§ What you need to do
All pictures are to be dropped, and the remaining data set down exactly.

§ Supplied entries
#####
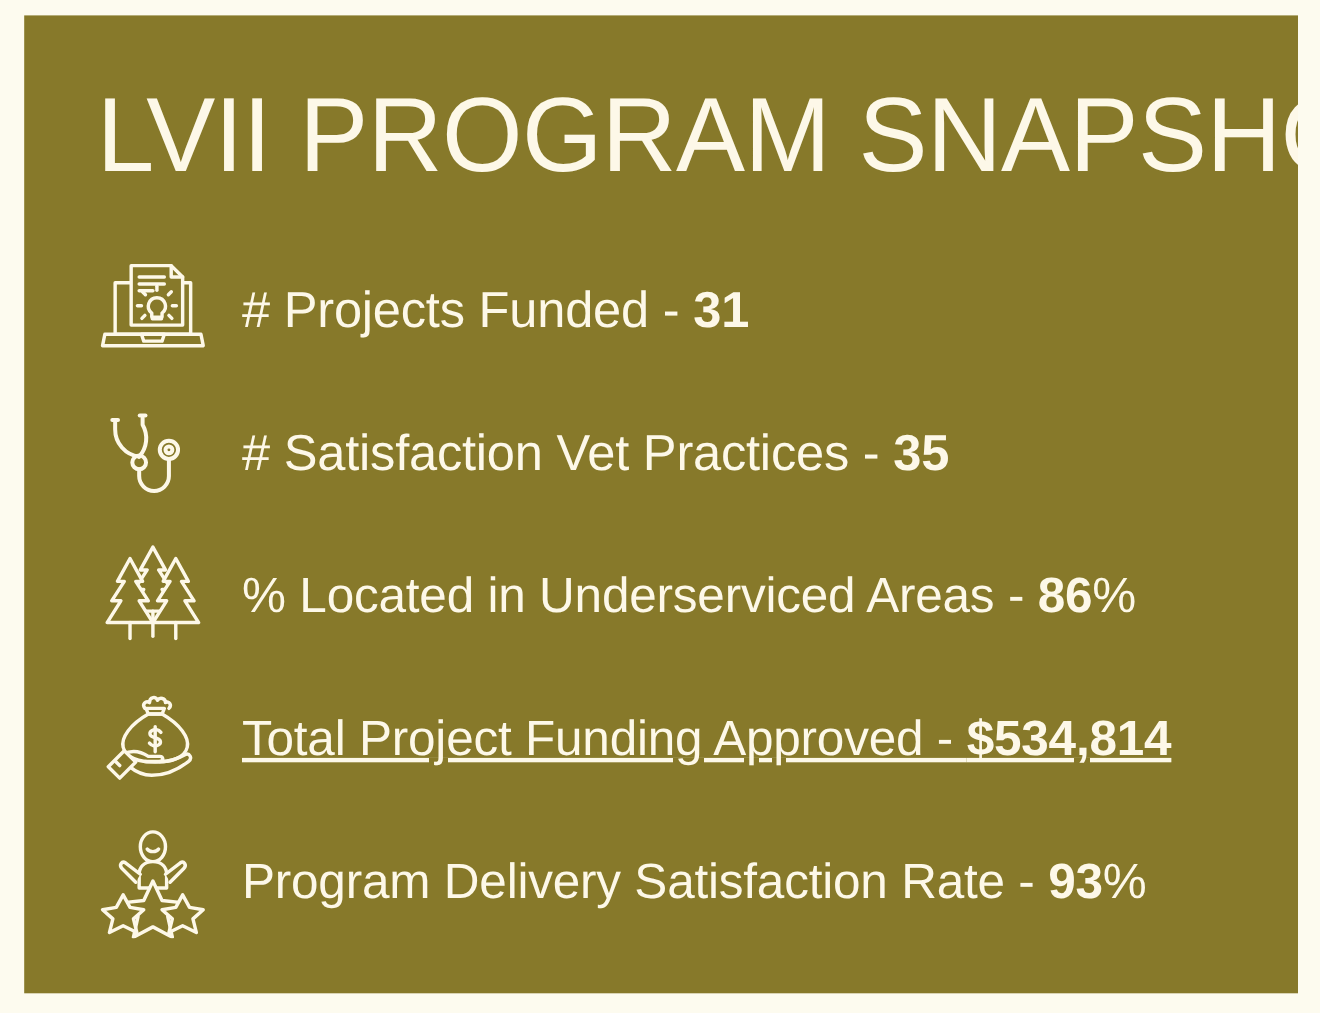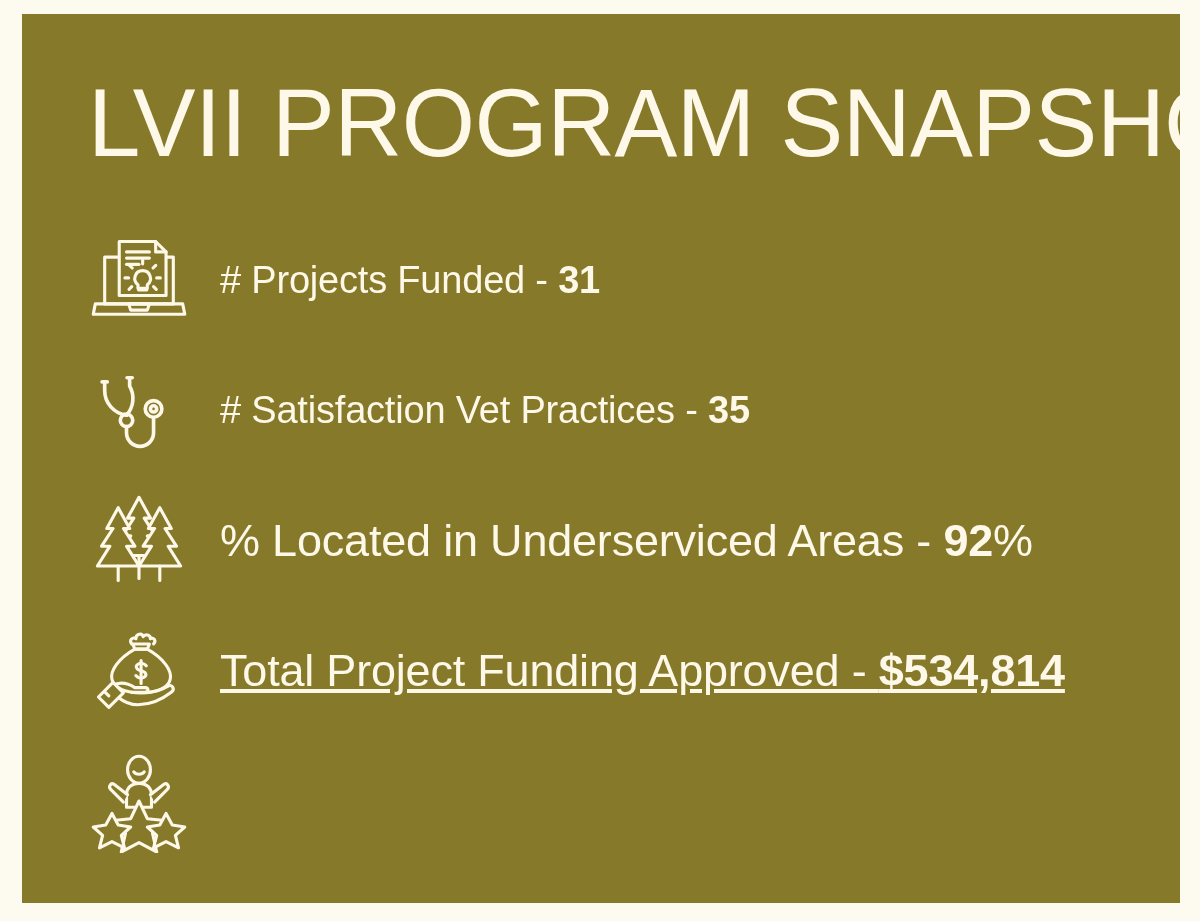"# Projects Funded - 31" .stat-text { font-size: 38px -> 46px }
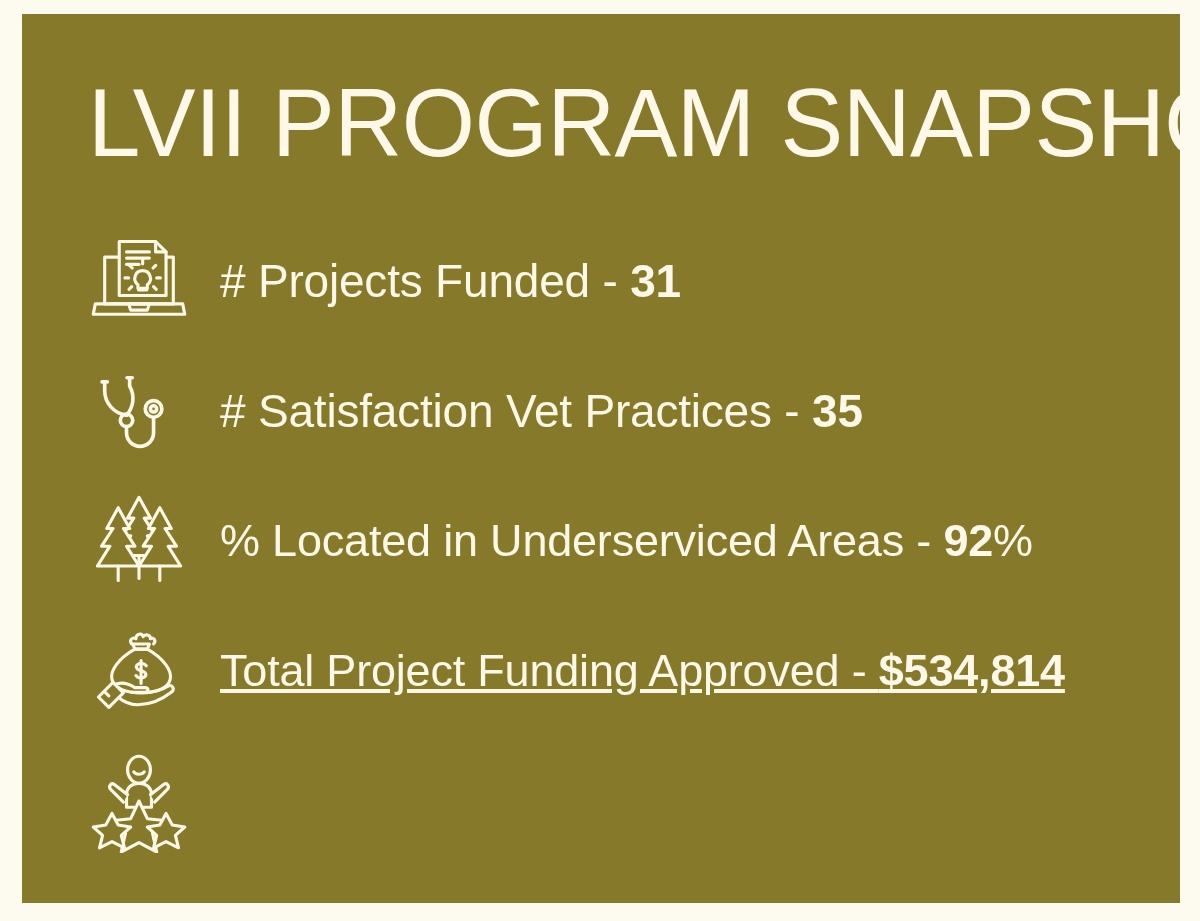"92" span.val { text: 92 -> 86 }
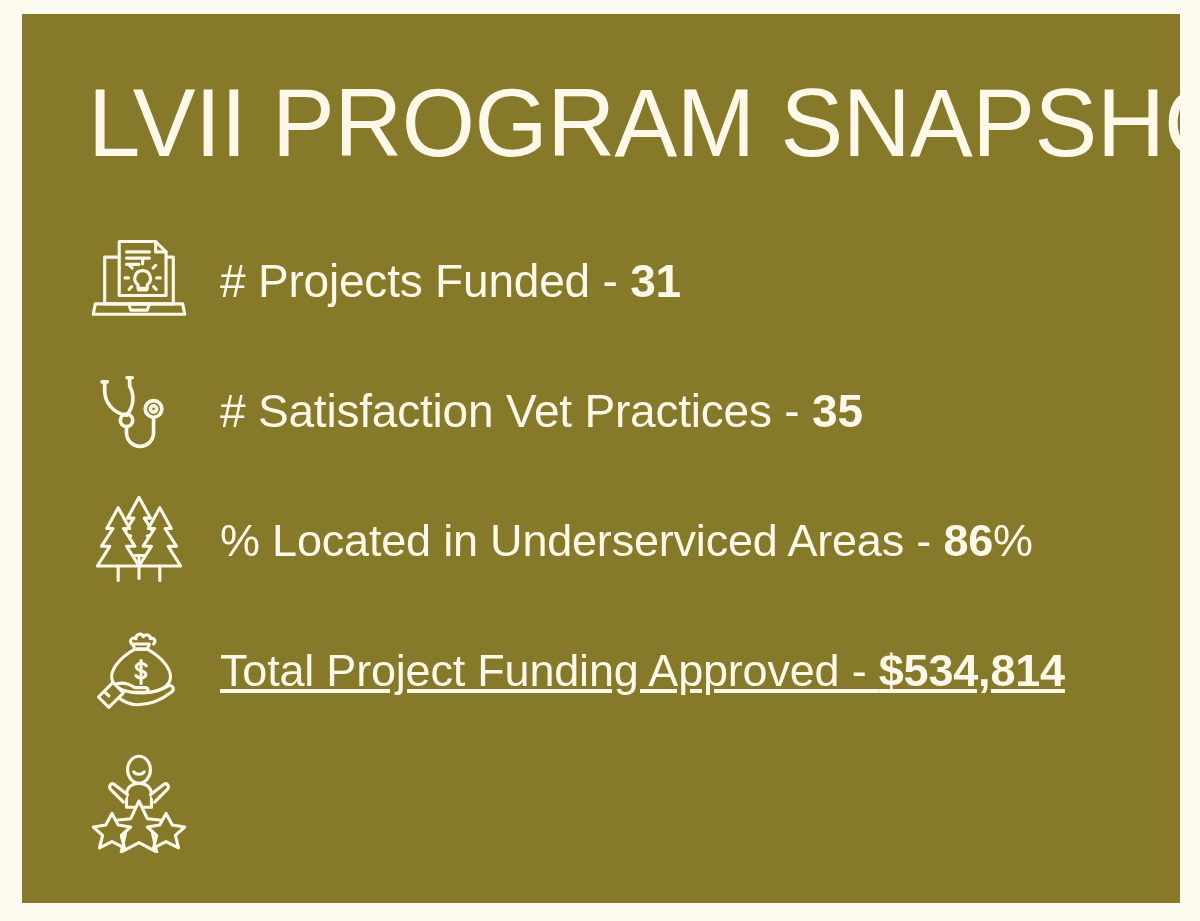"Program Delivery Satisfaction Rate -" div.stat-text { html: none -> <div> <span>Program Delivery Satisfaction Rate - </span><span>93</span><span>%</span> </div> }
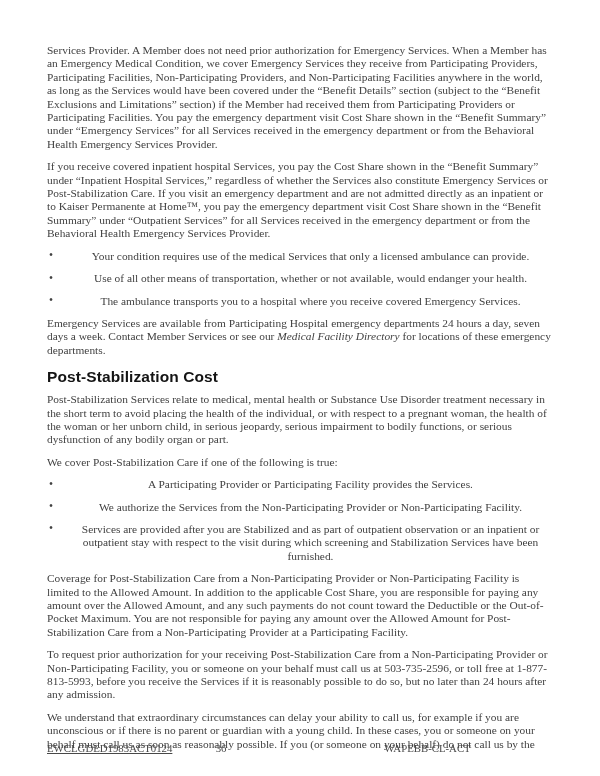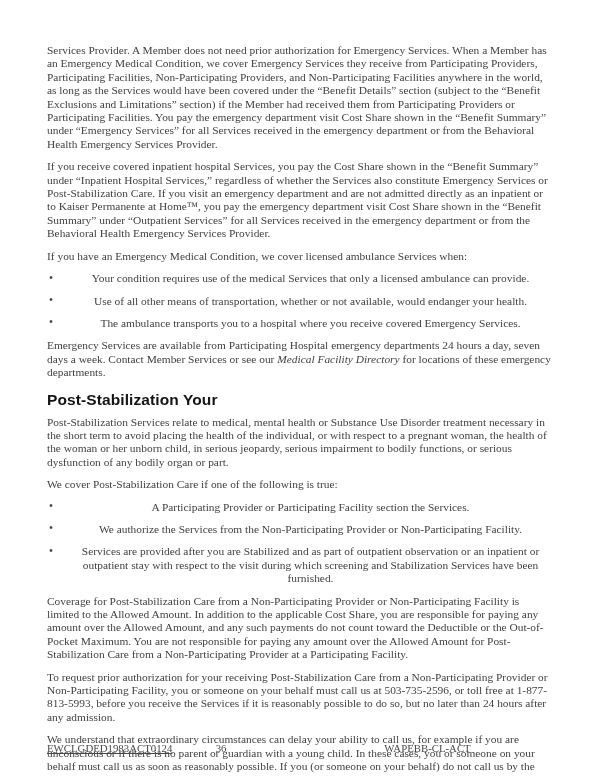"If you have an Emergency" p.para { html: <p>If you have an Emergency Medical Condition, we cover licensed ambulance Services when:</p> -> none }
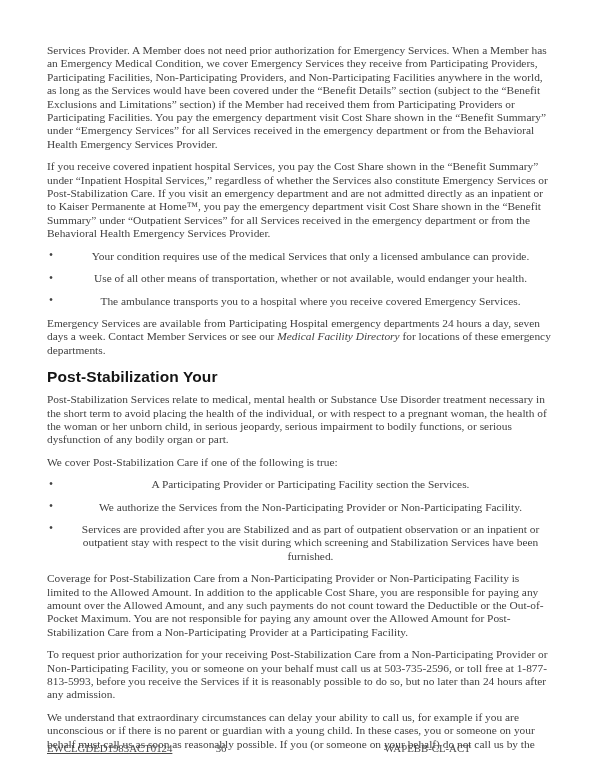"Post-Stabilization Your" h1.section-heading { text: Your -> Cost }
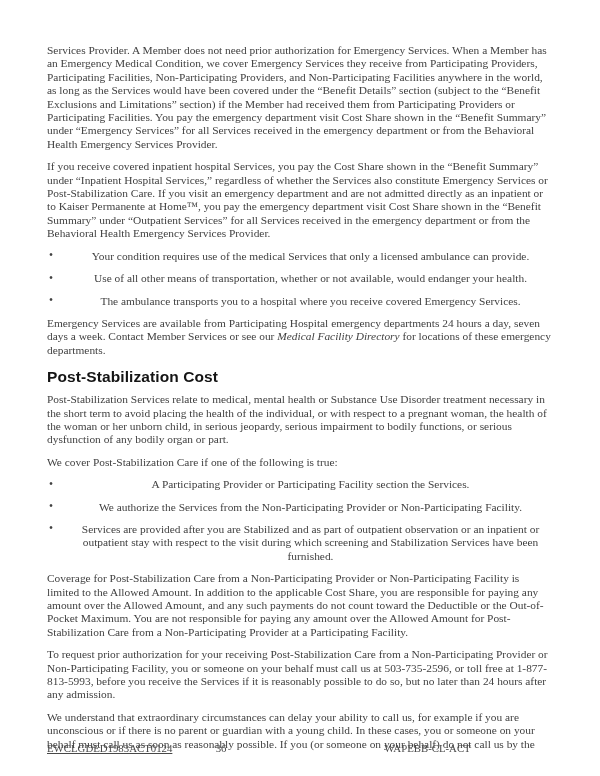"A Participating Provider or" li.bullet-item { text: section -> provides }
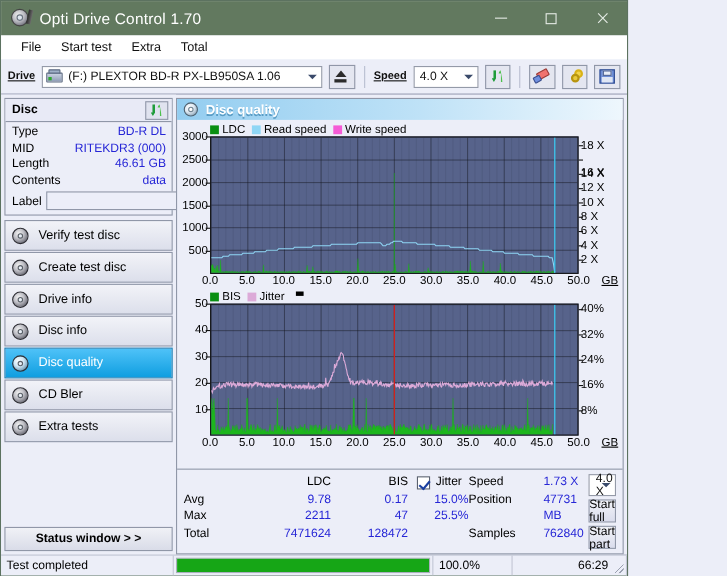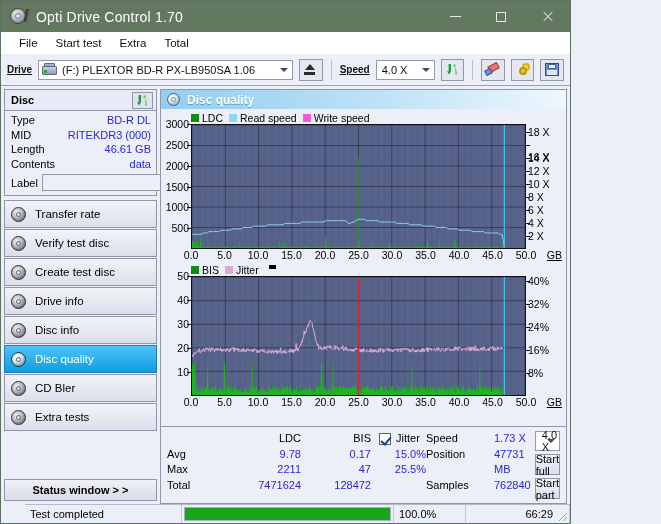"Transfer rate" div.navbtn { html: <div> <span> <i></i> <i></i> </span> <span>Transfer rate</span> </div> -> none }
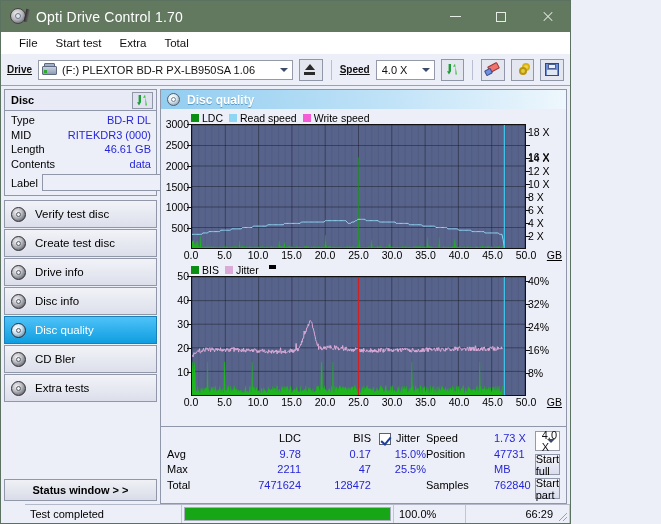"Test completed" .statusbar { margin-left: 24px -> none }
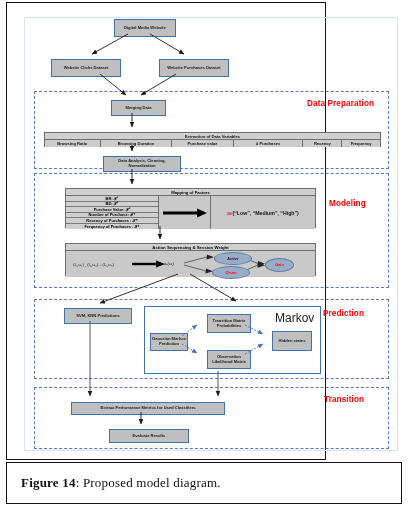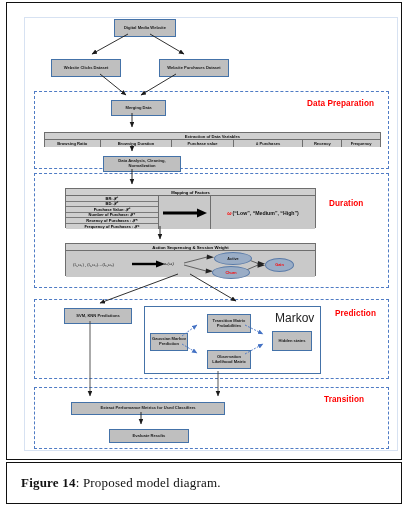"Data Preparation" .figure-frame { width: 396px -> 320px }
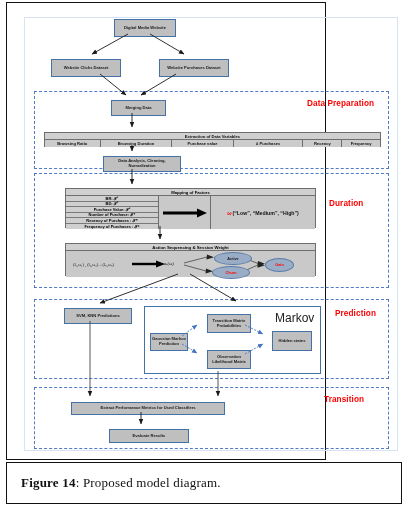"Duration" div.phase-label { text: Duration -> Modeling }
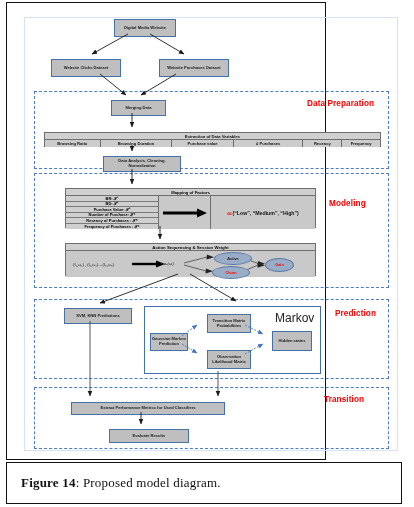"Prediction" div.phase-label { left: 328px -> 316px }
#####
§ Response
"# Projects Funded - 31" .stat-text { font-size: 38px -> 46px }
"92" span.val { text: 92 -> 86 }
"Program Delivery Satisfaction Rate -" div.stat-text { html: none -> <div> <span>Program Delivery Satisfaction Rate - </span><span>93</span><span>%</span> </div> }
"If you have an Emergency" p.para { html: <p>If you have an Emergency Medical Condition, we cover licensed ambulance Services when:</p> -> none }
"Post-Stabilization Your" h1.section-heading { text: Your -> Cost }
"A Participating Provider or" li.bullet-item { text: section -> provides }
"Transfer rate" div.navbtn { html: <div> <span> <i></i> <i></i> </span> <span>Transfer rate</span> </div> -> none }
"Test completed" .statusbar { margin-left: 24px -> none }
"Data Preparation" .figure-frame { width: 396px -> 320px }
"Duration" div.phase-label { text: Duration -> Modeling }
"Prediction" div.phase-label { left: 328px -> 316px }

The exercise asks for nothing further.